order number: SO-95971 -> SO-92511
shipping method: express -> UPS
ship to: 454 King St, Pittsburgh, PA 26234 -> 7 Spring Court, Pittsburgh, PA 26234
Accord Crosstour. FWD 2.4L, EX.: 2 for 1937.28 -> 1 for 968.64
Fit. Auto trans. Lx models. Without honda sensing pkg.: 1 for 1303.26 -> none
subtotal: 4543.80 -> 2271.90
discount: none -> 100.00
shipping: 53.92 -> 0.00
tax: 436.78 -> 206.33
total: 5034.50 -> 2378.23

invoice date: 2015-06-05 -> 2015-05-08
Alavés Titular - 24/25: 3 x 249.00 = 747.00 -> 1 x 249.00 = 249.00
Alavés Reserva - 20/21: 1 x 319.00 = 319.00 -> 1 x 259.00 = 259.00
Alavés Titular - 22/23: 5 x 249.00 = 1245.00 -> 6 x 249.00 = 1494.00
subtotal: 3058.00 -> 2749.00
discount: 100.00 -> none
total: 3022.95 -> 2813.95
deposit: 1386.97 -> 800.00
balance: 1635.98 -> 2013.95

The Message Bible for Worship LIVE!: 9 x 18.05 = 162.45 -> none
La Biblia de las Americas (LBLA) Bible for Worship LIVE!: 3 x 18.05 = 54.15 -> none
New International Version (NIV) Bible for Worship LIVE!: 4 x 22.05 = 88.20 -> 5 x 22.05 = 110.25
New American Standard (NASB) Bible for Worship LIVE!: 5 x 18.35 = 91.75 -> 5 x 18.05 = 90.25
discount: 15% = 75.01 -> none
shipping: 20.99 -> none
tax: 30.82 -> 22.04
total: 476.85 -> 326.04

# # #

## Exercise
Everything from the line with "Alavés Reserva - 20/21: 1" through the line with "La Biblia de" in the listing above must be retyped exactly, with nothing added.

## Solution
Alavés Reserva - 20/21: 1 x 319.00 = 319.00 -> 1 x 259.00 = 259.00
Alavés Titular - 22/23: 5 x 249.00 = 1245.00 -> 6 x 249.00 = 1494.00
subtotal: 3058.00 -> 2749.00
discount: 100.00 -> none
total: 3022.95 -> 2813.95
deposit: 1386.97 -> 800.00
balance: 1635.98 -> 2013.95

The Message Bible for Worship LIVE!: 9 x 18.05 = 162.45 -> none
La Biblia de las Americas (LBLA) Bible for Worship LIVE!: 3 x 18.05 = 54.15 -> none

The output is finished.